Thread overview
DustMite: the General-Purpose Data Reduction Tool (from the D Blog)
Apr 13, 2020
Mike Parker
Apr 13, 2020
Mike Parker
Apr 13, 2020
Andrej Mitrovic
Apr 13, 2020
Vladimir Panteleev
Apr 14, 2020
WebFreak001
Apr 15, 2020
Vladimir Panteleev
Apr 15, 2020
Walter Bright
April 13, 2020
Vladimir has contributed to the blog an article on the evolution of DustMite, looking at some of the challenges he had to overcome along the way.

The blog:
https://dlang.org/blog/2020/04/13/dustmite-the-general-purpose-data-reduction-tool/

Reddit:
https://www.reddit.com/r/programming/comments/g0ihse/dustmite_the_generalpurpose_data_reduction_tool/


April 13, 2020
On Monday, 13 April 2020 at 13:06:30 UTC, Mike Parker wrote:
> Vladimir has contributed to the blog an article on the evolution of DustMite, looking at some of the challenges he had to overcome along the way.
>
> The blog:
> https://dlang.org/blog/2020/04/13/dustmite-the-general-purpose-data-reduction-tool/
>
> Reddit:
> https://www.reddit.com/r/programming/comments/g0ihse/dustmite_the_generalpurpose_data_reduction_tool/

HN:
https://news.ycombinator.com/item?id=22855633
April 13, 2020
On Monday, 13 April 2020 at 13:06:30 UTC, Mike Parker wrote:
> Vladimir has contributed to the blog an article on the evolution of DustMite, looking at some of the challenges he had to overcome along the way.
>
> The blog:
> https://dlang.org/blog/2020/04/13/dustmite-the-general-purpose-data-reduction-tool/
>
> Reddit:
> https://www.reddit.com/r/programming/comments/g0ihse/dustmite_the_generalpurpose_data_reduction_tool/

I wish I had even half (or quarter?) of the ingenuity of Vladimir. Really great write-up. Dustmite helped me reduce many compiler bugs in the past and saved me a lot of time.

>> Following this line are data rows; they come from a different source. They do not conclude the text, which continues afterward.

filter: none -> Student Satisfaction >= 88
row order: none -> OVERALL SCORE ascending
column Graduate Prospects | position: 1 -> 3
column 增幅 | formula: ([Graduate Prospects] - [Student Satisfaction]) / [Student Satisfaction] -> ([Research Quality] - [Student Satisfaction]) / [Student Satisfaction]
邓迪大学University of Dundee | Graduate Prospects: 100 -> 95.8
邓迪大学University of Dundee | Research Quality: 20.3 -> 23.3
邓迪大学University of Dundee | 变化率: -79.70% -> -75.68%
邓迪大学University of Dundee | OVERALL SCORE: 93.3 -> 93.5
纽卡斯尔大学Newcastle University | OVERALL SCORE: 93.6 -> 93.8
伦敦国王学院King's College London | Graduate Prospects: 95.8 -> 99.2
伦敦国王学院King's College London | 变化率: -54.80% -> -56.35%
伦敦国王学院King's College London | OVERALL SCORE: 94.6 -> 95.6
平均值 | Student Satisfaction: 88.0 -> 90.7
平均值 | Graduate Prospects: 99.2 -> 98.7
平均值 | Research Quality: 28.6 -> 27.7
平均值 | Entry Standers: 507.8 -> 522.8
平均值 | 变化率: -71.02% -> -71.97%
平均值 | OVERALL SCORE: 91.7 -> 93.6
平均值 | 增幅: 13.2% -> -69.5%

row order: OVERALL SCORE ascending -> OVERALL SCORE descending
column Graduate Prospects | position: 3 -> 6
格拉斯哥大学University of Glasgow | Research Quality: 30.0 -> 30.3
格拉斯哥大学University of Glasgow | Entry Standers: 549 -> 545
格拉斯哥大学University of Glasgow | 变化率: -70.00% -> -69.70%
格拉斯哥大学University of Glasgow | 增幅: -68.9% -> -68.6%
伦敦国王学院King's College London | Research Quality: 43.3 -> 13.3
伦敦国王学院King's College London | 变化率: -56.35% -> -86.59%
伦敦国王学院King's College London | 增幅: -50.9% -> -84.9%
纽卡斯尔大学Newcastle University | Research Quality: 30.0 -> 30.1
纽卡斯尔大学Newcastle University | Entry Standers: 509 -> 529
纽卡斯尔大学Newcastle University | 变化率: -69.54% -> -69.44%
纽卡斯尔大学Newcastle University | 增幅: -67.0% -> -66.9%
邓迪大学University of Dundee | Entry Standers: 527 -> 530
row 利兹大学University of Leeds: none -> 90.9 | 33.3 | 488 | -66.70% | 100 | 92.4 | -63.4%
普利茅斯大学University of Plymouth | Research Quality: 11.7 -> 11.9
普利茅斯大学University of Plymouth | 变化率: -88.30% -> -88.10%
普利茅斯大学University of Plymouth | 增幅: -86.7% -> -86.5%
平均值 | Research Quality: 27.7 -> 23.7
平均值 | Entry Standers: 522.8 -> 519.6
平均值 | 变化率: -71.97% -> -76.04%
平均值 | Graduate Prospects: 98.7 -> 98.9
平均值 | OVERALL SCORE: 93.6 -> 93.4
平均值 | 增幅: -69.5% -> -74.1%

Thanks so much for writing Dustmite, and implementing the recent feature I've requested!
April 13, 2020
On 4/13/20 9:06 AM, Mike Parker wrote:
> Vladimir has contributed to the blog an article on the evolution of DustMite, looking at some of the challenges he had to overcome along the way.
> 
> The blog:
> https://dlang.org/blog/2020/04/13/dustmite-the-general-purpose-data-reduction-tool/ 
> 
> 
> Reddit:
> https://www.reddit.com/r/programming/comments/g0ihse/dustmite_the_generalpurpose_data_reduction_tool/ 
> 
> 
> 

Very nice article! I think everyone can be inspired by the tools that Vladimir writes.

Interesting from the animation that it decided that importing std.stdio can be "reduced" to importing std!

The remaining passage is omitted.